- [Your task]:
All the records below must be returned exactly as they stand.

[Data excerpts]

+-------+

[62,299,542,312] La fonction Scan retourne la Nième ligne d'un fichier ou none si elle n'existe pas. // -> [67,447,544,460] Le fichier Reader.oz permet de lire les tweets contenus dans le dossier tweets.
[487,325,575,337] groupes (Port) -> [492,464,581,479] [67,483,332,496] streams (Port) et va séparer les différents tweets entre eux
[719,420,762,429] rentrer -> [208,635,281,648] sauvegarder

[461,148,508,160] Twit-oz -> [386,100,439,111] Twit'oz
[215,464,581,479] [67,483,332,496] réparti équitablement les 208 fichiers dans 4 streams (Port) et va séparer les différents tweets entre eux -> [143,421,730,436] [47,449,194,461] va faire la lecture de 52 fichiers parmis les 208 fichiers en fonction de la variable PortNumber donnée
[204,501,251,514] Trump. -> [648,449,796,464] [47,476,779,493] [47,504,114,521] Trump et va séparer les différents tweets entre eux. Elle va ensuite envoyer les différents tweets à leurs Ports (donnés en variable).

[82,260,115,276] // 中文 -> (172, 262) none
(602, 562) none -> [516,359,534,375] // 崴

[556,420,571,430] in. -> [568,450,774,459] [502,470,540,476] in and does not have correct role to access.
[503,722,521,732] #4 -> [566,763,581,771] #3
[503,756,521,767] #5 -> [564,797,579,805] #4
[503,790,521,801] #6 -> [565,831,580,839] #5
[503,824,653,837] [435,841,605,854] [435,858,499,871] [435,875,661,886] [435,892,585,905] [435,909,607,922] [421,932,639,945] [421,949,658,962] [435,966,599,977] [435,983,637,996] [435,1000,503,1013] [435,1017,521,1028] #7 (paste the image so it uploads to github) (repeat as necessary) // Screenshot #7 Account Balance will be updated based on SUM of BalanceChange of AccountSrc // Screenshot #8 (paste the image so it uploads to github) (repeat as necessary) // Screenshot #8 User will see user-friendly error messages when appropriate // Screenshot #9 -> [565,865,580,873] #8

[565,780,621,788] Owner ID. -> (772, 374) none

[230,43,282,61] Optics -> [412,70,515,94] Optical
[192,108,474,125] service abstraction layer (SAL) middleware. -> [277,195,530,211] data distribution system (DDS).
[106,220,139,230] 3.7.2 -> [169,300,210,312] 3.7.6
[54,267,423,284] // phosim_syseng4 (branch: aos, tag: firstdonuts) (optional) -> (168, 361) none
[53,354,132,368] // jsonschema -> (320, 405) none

+-------+

- [Result of the task]:
[62,299,542,312] La fonction Scan retourne la Nième ligne d'un fichier ou none si elle n'existe pas. // -> [67,447,544,460] Le fichier Reader.oz permet de lire les tweets contenus dans le dossier tweets.
[487,325,575,337] groupes (Port) -> [492,464,581,479] [67,483,332,496] streams (Port) et va séparer les différents tweets entre eux
[719,420,762,429] rentrer -> [208,635,281,648] sauvegarder

[461,148,508,160] Twit-oz -> [386,100,439,111] Twit'oz
[215,464,581,479] [67,483,332,496] réparti équitablement les 208 fichiers dans 4 streams (Port) et va séparer les différents tweets entre eux -> [143,421,730,436] [47,449,194,461] va faire la lecture de 52 fichiers parmis les 208 fichiers en fonction de la variable PortNumber donnée
[204,501,251,514] Trump. -> [648,449,796,464] [47,476,779,493] [47,504,114,521] Trump et va séparer les différents tweets entre eux. Elle va ensuite envoyer les différents tweets à leurs Ports (donnés en variable).

[82,260,115,276] // 中文 -> (172, 262) none
(602, 562) none -> [516,359,534,375] // 崴

[556,420,571,430] in. -> [568,450,774,459] [502,470,540,476] in and does not have correct role to access.
[503,722,521,732] #4 -> [566,763,581,771] #3
[503,756,521,767] #5 -> [564,797,579,805] #4
[503,790,521,801] #6 -> [565,831,580,839] #5
[503,824,653,837] [435,841,605,854] [435,858,499,871] [435,875,661,886] [435,892,585,905] [435,909,607,922] [421,932,639,945] [421,949,658,962] [435,966,599,977] [435,983,637,996] [435,1000,503,1013] [435,1017,521,1028] #7 (paste the image so it uploads to github) (repeat as necessary) // Screenshot #7 Account Balance will be updated based on SUM of BalanceChange of AccountSrc // Screenshot #8 (paste the image so it uploads to github) (repeat as necessary) // Screenshot #8 User will see user-friendly error messages when appropriate // Screenshot #9 -> [565,865,580,873] #8

[565,780,621,788] Owner ID. -> (772, 374) none

[230,43,282,61] Optics -> [412,70,515,94] Optical
[192,108,474,125] service abstraction layer (SAL) middleware. -> [277,195,530,211] data distribution system (DDS).
[106,220,139,230] 3.7.2 -> [169,300,210,312] 3.7.6
[54,267,423,284] // phosim_syseng4 (branch: aos, tag: firstdonuts) (optional) -> (168, 361) none
[53,354,132,368] // jsonschema -> (320, 405) none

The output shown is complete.